If it’s a competition day, my schedule is more rigorous.
I’ll wake up around 5 a.m., as most competitions start at 7 a.m. I spend two hours working on chess preparation and my opening strategy, and then I’ll compete online for four to five hours. Once I’ve finished, I’ll do a couple of hours of streaming to discuss my games and review the moves that I made. After that, I’ll head to bed around 9 p.m.
I’ve played in six major online competitions so far in 2020, and I’ll play at least two more before the end of the year.
I generally try to eat an energy-packed meal like pasta before a stream, since it can go on for hours without a break. If I’m behind schedule, I’ll usually eat a couple of breakfast bars and survive on coffee. I’ve never been overly superstitious when it comes to competitions, but from time to time, I will wear the same shirt multiple days if I had a great game.
As a streamer, the days tend to blur together, so I very rarely pay attention to whether it’s a weekday or the weekend.
Since I tend to stream six or even seven days of the week, it makes no difference to me. I try to take one day off a week and go hiking in Topanga National Park in California.
As of right now, there are no meet-and-greet with fans, although I hope to hold one after we get through this trying period of time. Still, I enjoy connecting with people when I’m streaming or through social media. I post about upcoming streams on Twitter or share shots on Instagram when I’m hiking.
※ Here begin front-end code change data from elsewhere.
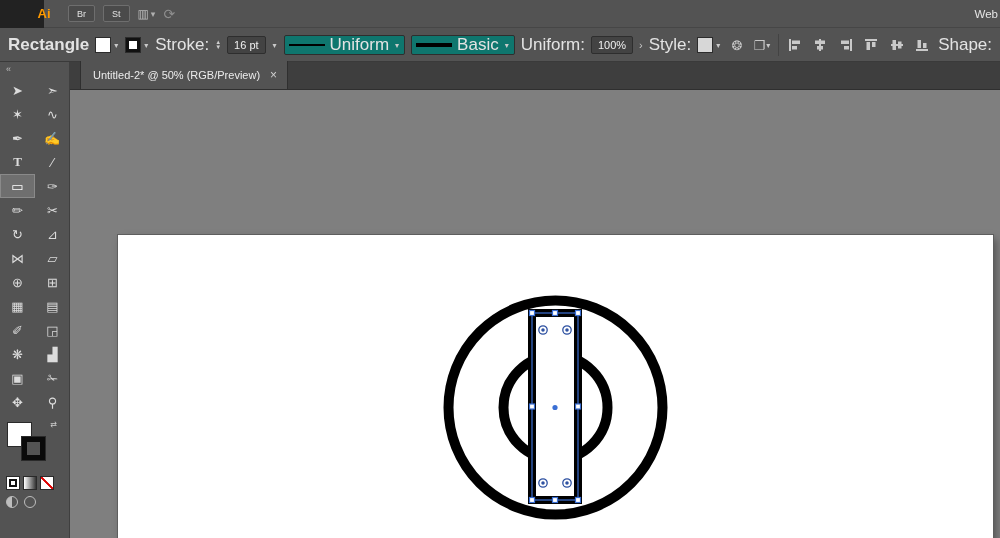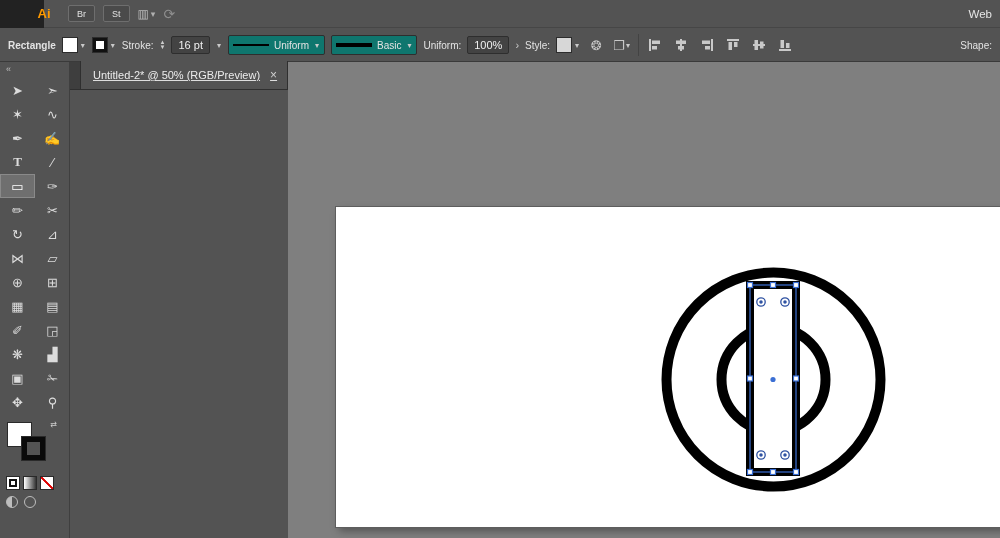--- a/index.html
+++ b/index.html
@@ -15,7 +15,7 @@
   .badge { min-width:19px; height:17px; padding:0 8px; background:#4a4a4a; border:1px solid #6e6e6e; border-radius:2px; font-size:9px; color:#e2e2e2; display:flex; align-items:center; justify-content:center; }
   .mb-glyph { color:#b9b9b9; font-size:12px; }
   .mb-chev { color:#b0b0b0; font-size:9px; }
-  .workspace { margin-left:auto; padding-right:8px; color:#e6e6e6; font-size:11.5px; }
+  .workspace { margin-left:auto; padding-right:2px; color:#e6e6e6; font-size:11.5px; }
 
   
   .controlbar { position:absolute; left:0; top:29px; width:1000px; height:33px; background:#535353; border-bottom:1px solid #3a3a3a; display:flex; align-items:center; gap:6px; padding:0 8px; white-space:nowrap; overflow:hidden; }

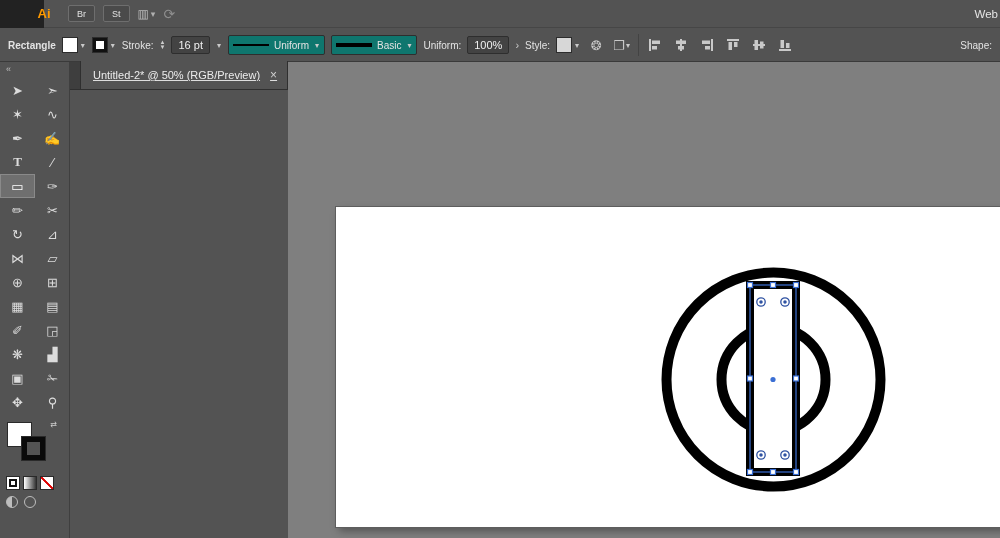--- a/index.html
+++ b/index.html
@@ -19,7 +19,7 @@
 
   
   .controlbar { position:absolute; left:0; top:29px; width:1000px; height:33px; background:#535353; border-bottom:1px solid #3a3a3a; display:flex; align-items:center; gap:6px; padding:0 8px; white-space:nowrap; overflow:hidden; }
-  .cb-label { color:#e3e3e3; font-size:10px; }
+  .cb-label { color:#e3e3e3; font-size:17px; }
   .cb-label.bold { font-weight:bold; }
   .swatch { width:16px; height:16px; border:1px solid #2c2c2c; background:#fff; display:inline-block; }
   .swatch.stroke-sw { background:#fff; border:1px solid #2c2c2c; box-shadow: inset 0 0 0 3px #111, inset 0 0 0 5px #fff; }

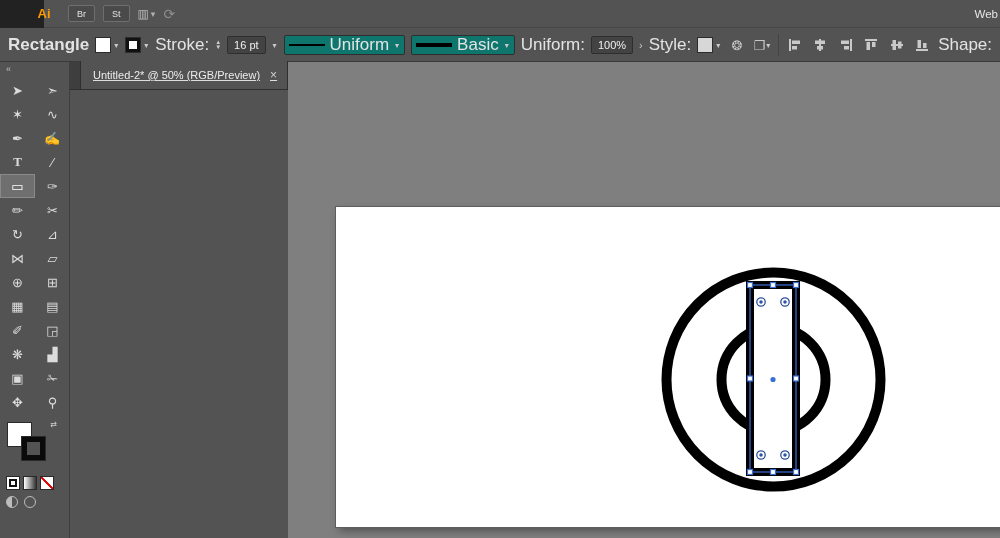--- a/index.html
+++ b/index.html
@@ -56,7 +56,7 @@
   .mode-circle.half { background:linear-gradient(90deg,#bdbdbd 50%,transparent 50%); }
 
   
-  .docarea { position:absolute; left:70px; top:62px; right:0; bottom:0; display:flex; flex-direction:row;text-decoration:underline; }
+  .docarea { position:absolute; left:70px; top:62px; right:0; bottom:0; display:flex; flex-direction:column; }
   .tabstrip { height:28px; background:#3e3e3e; display:flex; align-items:flex-end; border-bottom:1px solid #2f2f2f; }
   .doc-tab { height:28px; background:#535353; border-right:1px solid #2f2f2f; border-left:1px solid #2f2f2f; display:flex; align-items:center; gap:10px; padding:0 10px 0 12px; margin-left:10px; }
   .doc-tab .title { color:#ececec; font-size:11px; }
My wildest esports experience was when I was the No. 1 most watched channel on the streaming platform Twitch, and I wasn’t even playing. It was when I was a commentator on a match in May 2020 between XQC (Felix Lengyel) and the late Reckful (Byron Bernstein) who was a good friend of mine.
Since the pandemic, the popularity of chess esports has rocketed and this growing fan base on Twitch helps tremendously. I don’t really use any mental tricks in terms of staying level headed before competitions, but I do find that knowing that I have such a large audience of fans who will support me whether I win or lose makes a world of difference.